Under the Health Information Technology for Economic and Clinical Health Act (HITECH Act), enacted as part of the American Recovery and Reinvestment Act of 2009, covered entities are required to report to the Secretary of the U.S. Department of Health and Human Services (HHS) any privacy or security breach affecting 500 or more individuals within 60 days of discovery of the breach by the covered entity or its business associate. The HHS Office for Civil Rights (OCR), which is responsible for privacy and security enforcement under the Health Insurance Portability and Accountability Act (HIPAA) and HITECH Act provisions that strengthened privacy and security enforcement, is required to post those breaches on its Web site.

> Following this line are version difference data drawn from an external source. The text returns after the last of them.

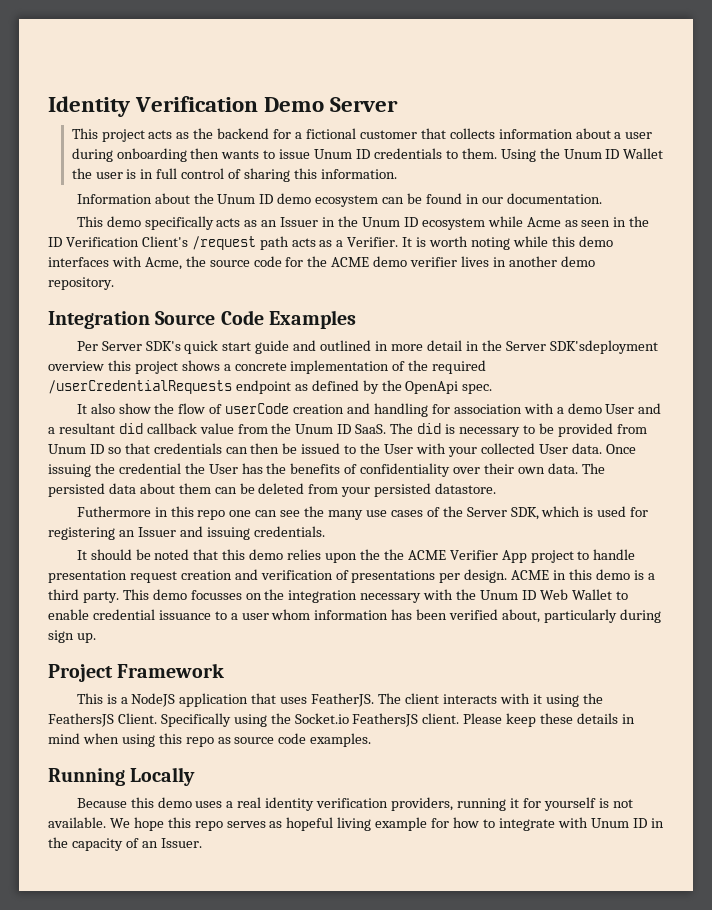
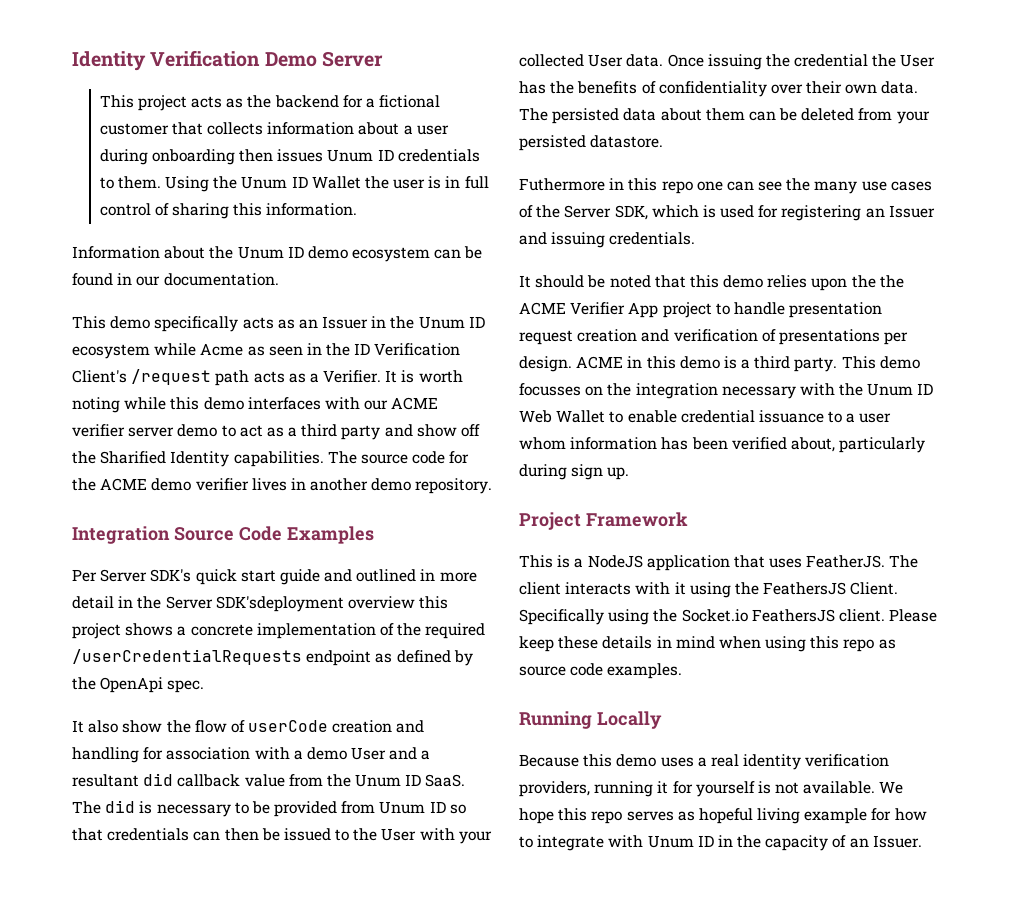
[221,149,311,159] wants to issue -> [277,149,324,162] issues
[144,256,206,270] Acme, the -> [364,397,439,410] [72,424,481,440] [72,451,357,467] our ACME verifier server demo to act as a third party and show off the Sharified Identity capabilities. The

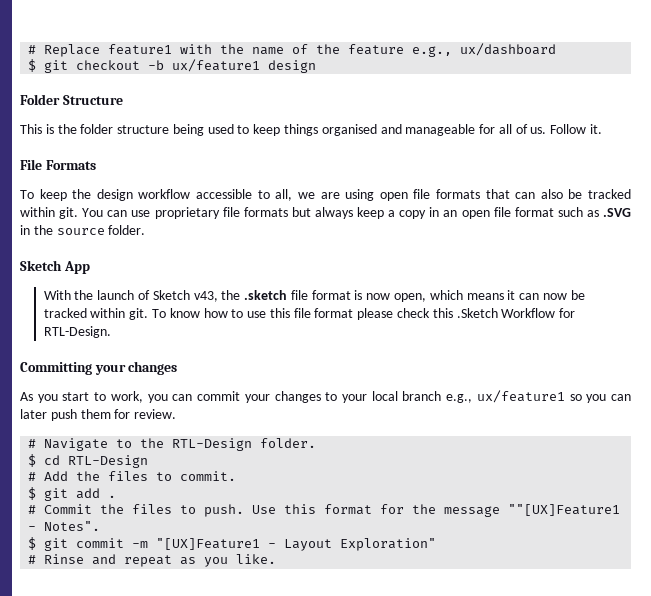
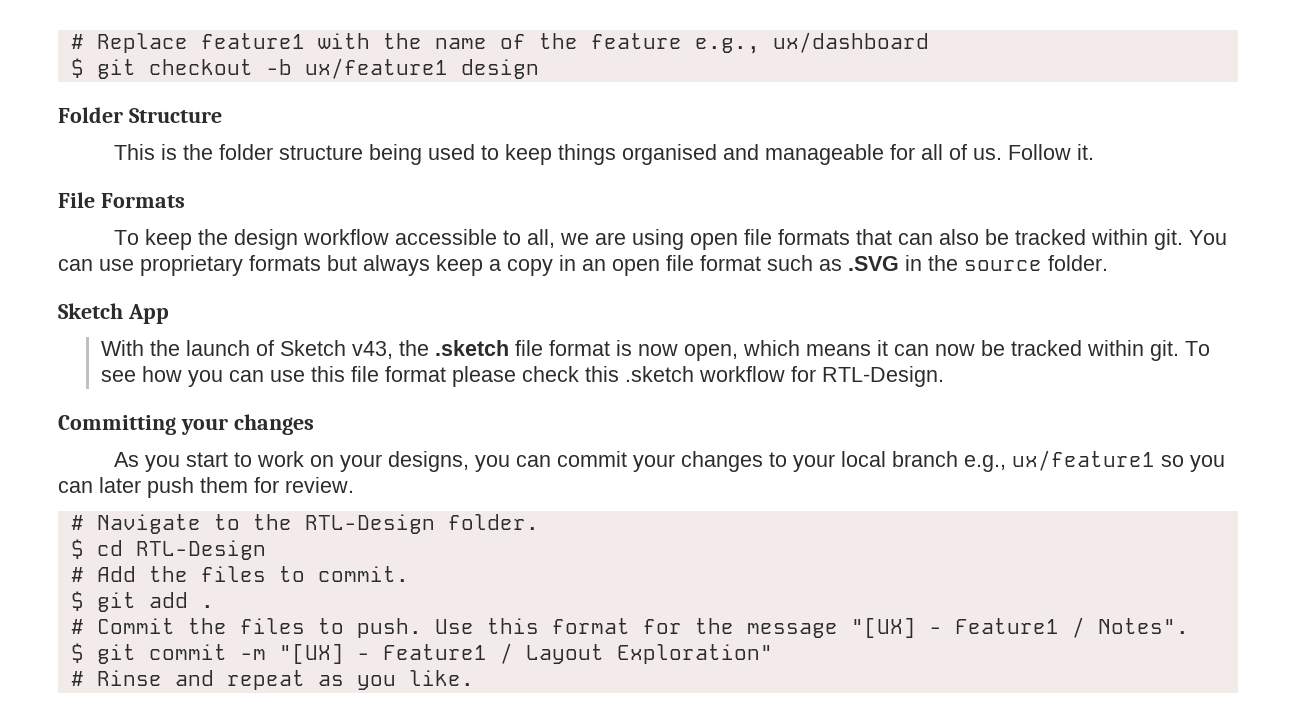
[222,207,240,217] file -> (243, 265) none
[169,308,244,318] know how to -> [100,366,264,387] see how you can
[456,308,556,318] .Sketch Workflow -> [624,366,785,382] .sketch workflow
[110,391,143,403] work, -> [256,451,469,472] work on your designs,
[508,504,621,516] [28,526,37,531] ""[UX]Feature1 - -> [850,617,1085,638] "[UX] - Feature1 /
[156,538,277,550] "[UX]Feature1 - -> [278,643,513,664] "[UX] - Feature1 /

On November 4, 2011, OCR reported a total of 364 such breaches, up from 345 in its previous post in October. The 364 breaches have impacted 18,190,451 persons in breaches reported by covered entities from September 22, 2009—the day prior to the effective date of the Breach Notification Rule—to September 14, 2011. The increase of 6,230,963 impacted individuals represents a skyrocketing jump of just over 52% from the 11,959,488 accounted for in the October post of 345 breaches. Two breaches accounted for most of that increase: TRICARE Management Activity (Virginia) loss of backup tapes on September 13, 2011, impacting 5,117,799 individuals; and The Nemours Foundation (Florida) loss of backup tapes on August 10, 2011, impacting 1,055,489 individuals. The TRICARE breach also involved a business associate. Overall, just under 20% of the reported breaches involve a business associate.
As HIPAA.com has reported before from an analysis of the breach data on the OCR Web site, 3 of 4 breaches involve electronic devices and media and 1 in 4 involve hard copy media, such as paper records and x-ray films. Of the electronic breaches, approximately 3 of 5 involve mobile or portable devices or media, but they represent over 92% of reported theft or loss in electronic breaches.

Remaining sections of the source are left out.